VLANs on Linux
To begin, we must have a more formal definition of what a LAN is. LAN stands for local area network. Hubs and switches usually are thought of as participating in a single LAN. Normally, if you connect two computers to the same hub or switch, they are on the same LAN. Likewise, if you connect two switches together, they are both on the same LAN.
A LAN includes all systems in the broadcast domain. That is, all of the systems on a single LAN receive a broadcast sent by any member of that LAN. By this definition, a LAN is bordered by routers or other devices that operate at OSI Layer 3.
Now that we've defined a LAN, what is a VLAN? VLAN stands for virtual LAN. A single VLAN-capable switch is able to participate in multiple LANs at once.
This functionality alone has a variety of uses, but VLANs become far more interesting when combined with trunking. A trunk is a single physical connection that can carry multiple VLANs. Each frame that crosses the trunk has a VLAN identifier attached to it, so it can be identified and kept within the correct VLAN.
Trunks can be used between two switches, between a switch and a router or between a switch and a computer that supports trunking. When connecting to a router or computer, each VLAN appears as a separate virtual interface.
When using trunks, it is important to consider that all the VLANs carried over the trunk share the same bandwidth. If the trunk is running over a 100Mbps interface, for example, the combined bandwidth of all the VLANs crossing that trunk is limited to 100Mbps.
VLANs provide a number of benefits to a network designer. The first advantage is the number of devices required to implement a given network topology can be reduced. Without VLANs, if your network design requires ten machines divided into five different LANs, you would need five different switches or hubs, and most of the ports would be wasted. With VLANs, this work could be done with one device.

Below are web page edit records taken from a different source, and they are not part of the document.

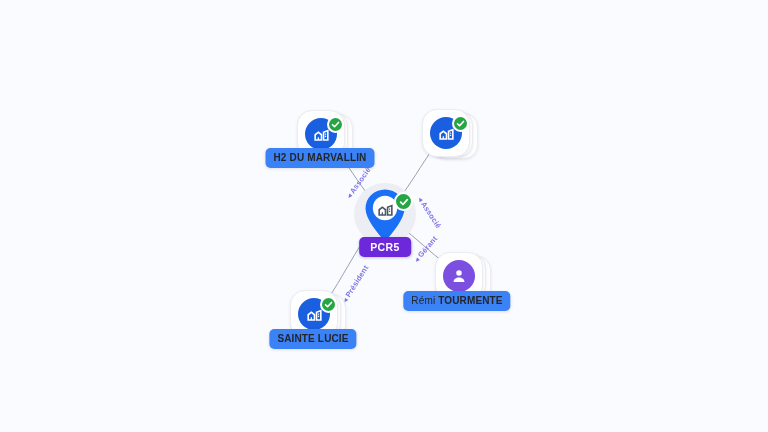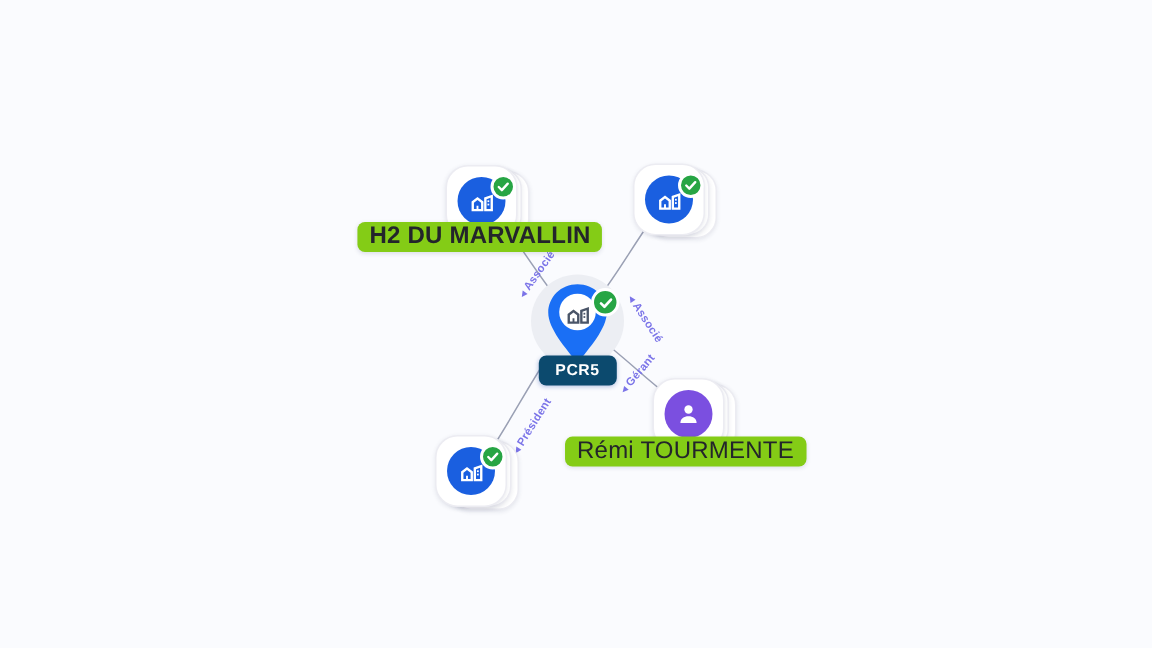"H2 DU MARVALLIN" .node-label { background: #84cc16 -> #3b82f6; font-size: 16px -> 10px }
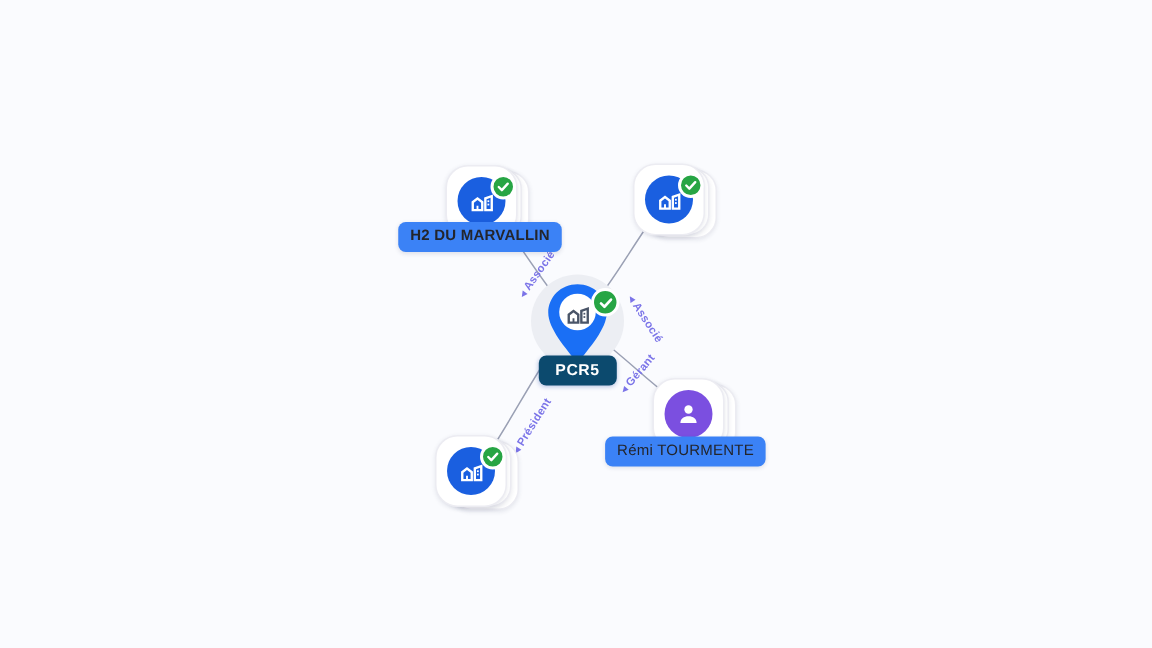"PCR5" .center-pill { background: #0c4a6e -> #6d28d9 }
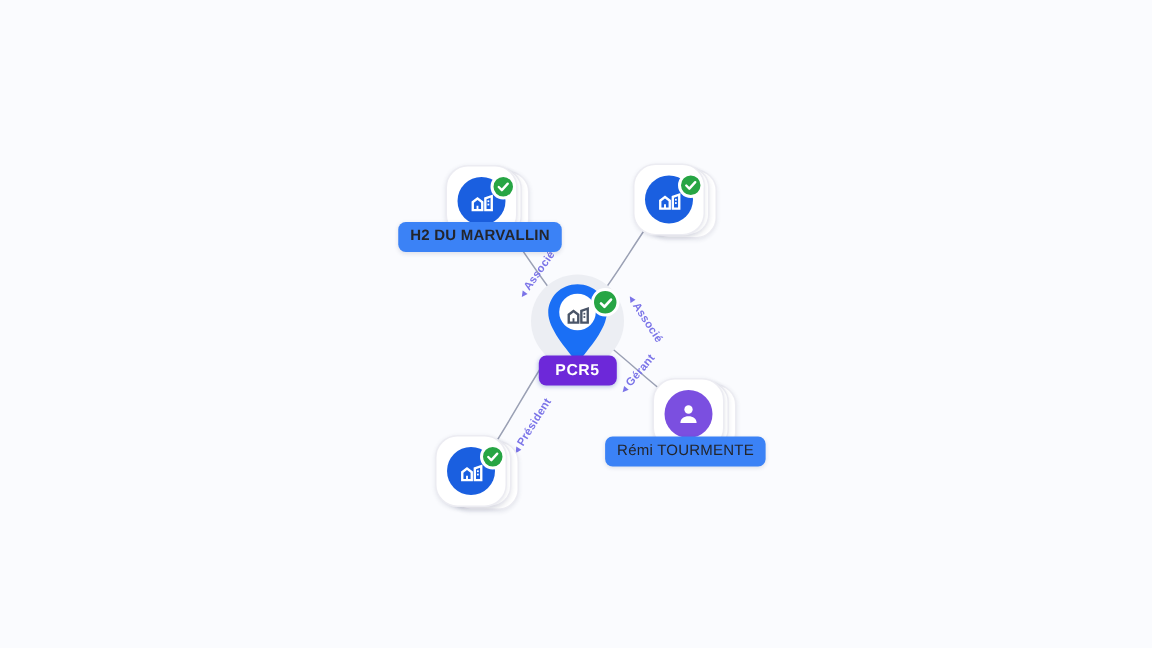"TOURMENTE" .node-label.person-label b { font-weight: 400 -> 700 }
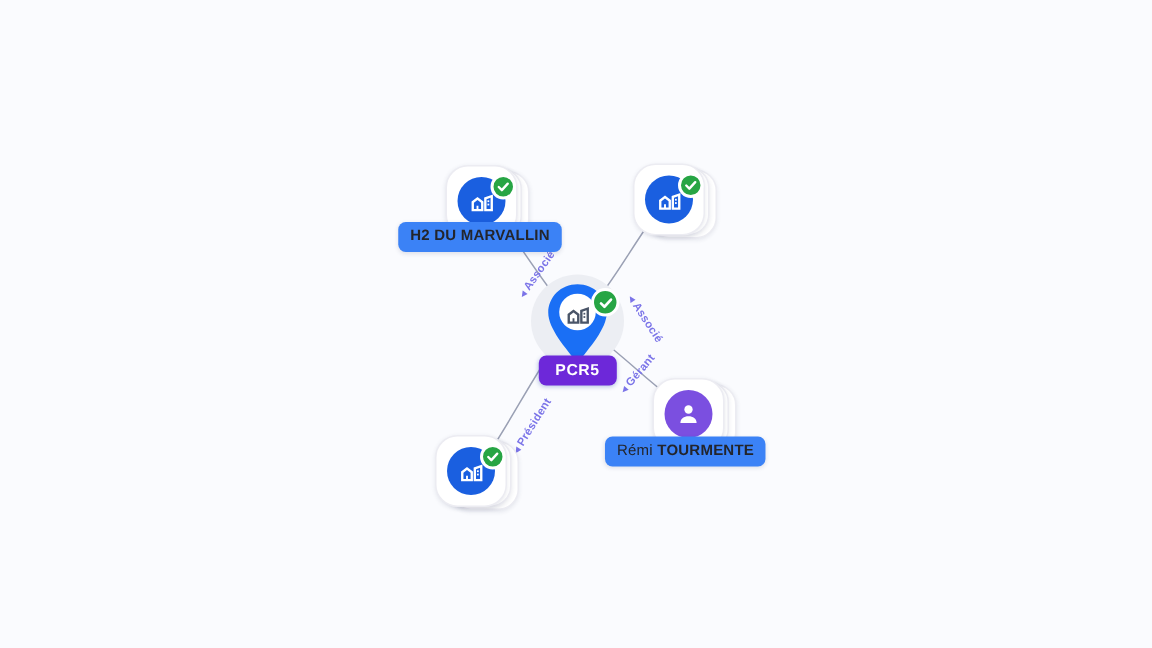"SAINTE LUCIE" div.node-label { html: none -> <div>SAINTE LUCIE</div> }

Most routers and standard computers can support a limited number of physical network interfaces. Although dual and quad-port Ethernet adapters are available, these are expensive. For example, a quad-port Ethernet card may cost $400. VLAN capable switches start at around $500, but they support many more interfaces.
Depending on the scenario, VLANs and trunks can provide an effective way of segmenting a network without the expense and complexity of managing many physical interfaces.
Several trunk encapsulations are available. Trunks can be carried across a variety of interface types, but this article deals only with Ethernet. The two main protocols for carrying VLANs over Ethernet are ISL and 802.1q. ISL was created by Cisco prior to the standardization of 802.1q and is proprietary. 802.1q, on the other hand, is an open standard and is widely supported. Hereafter, references to trunking mean 802.1q-over-Ethernet. As a side note, 802.1q is defined on only 100Mbps or higher Ethernet; it does not support 10Mbps.
Trunks using the 802.1q protocol work by adding a 4-byte VLAN identifier to each frame. This is used on both ends to identify to which VLAN each individual frame belongs. When a switch receives a tagged unicast frame, it looks up the outgoing port using both the destination MAC address and the VLAN identifier. When a broadcast frame is received, it is flooded out to all active ports participating in that VLAN.
When a VLAN-aware router or computer receives a tagged frame, it examines the tag to determine to which virtual interface the frame belongs. This virtual interface can have an IP address and behaves basically the same as a normal physical interface.
Some switches have the concept of a native VLAN on a trunk connection. Packets sent out from the trunk port on this VLAN are untagged. Likewise, untagged packets received on this port are associated with this VLAN. Native VLANs on both ends of a trunk must match. A native-VLAN mismatch on the two ends of the trunk causes problems using the native VLAN configured on each end.
For all the benefits of VLANs and trunking, some risks must be weighed. As opposed to physical separation between network segments, VLANs rely on the switch to do the right thing. It is possible that a misconfiguration or a bug could cause the VLAN barriers to be broken.
Two risks are associated with VLANs. In the first, a packet leaks from one VLAN to another, possibly revealing sensitive information. In the second, a specially crafted packet is injected into another VLAN. Any attack that could cause the VLAN barriers to break requires a machine directly attached to the physical network. This means that only a local machine can execute an attack against the switch.
When the switch is configured properly, the chances of these problems happening are slim, but the possibility still exists. It is up to you to examine your needs and your security policy to determine if VLANs are right for you.
It is beyond the scope of this article to describe exactly how to configure your switch securely, but most vendors provide documentation outlining best practices. Briefly, you should configure at least the following:
Disable trunking and trunk negotiation on all ports except those absolutely necessary.
Enable MAC flood protection on all ports.
Isolate the management VLAN from workstations and servers.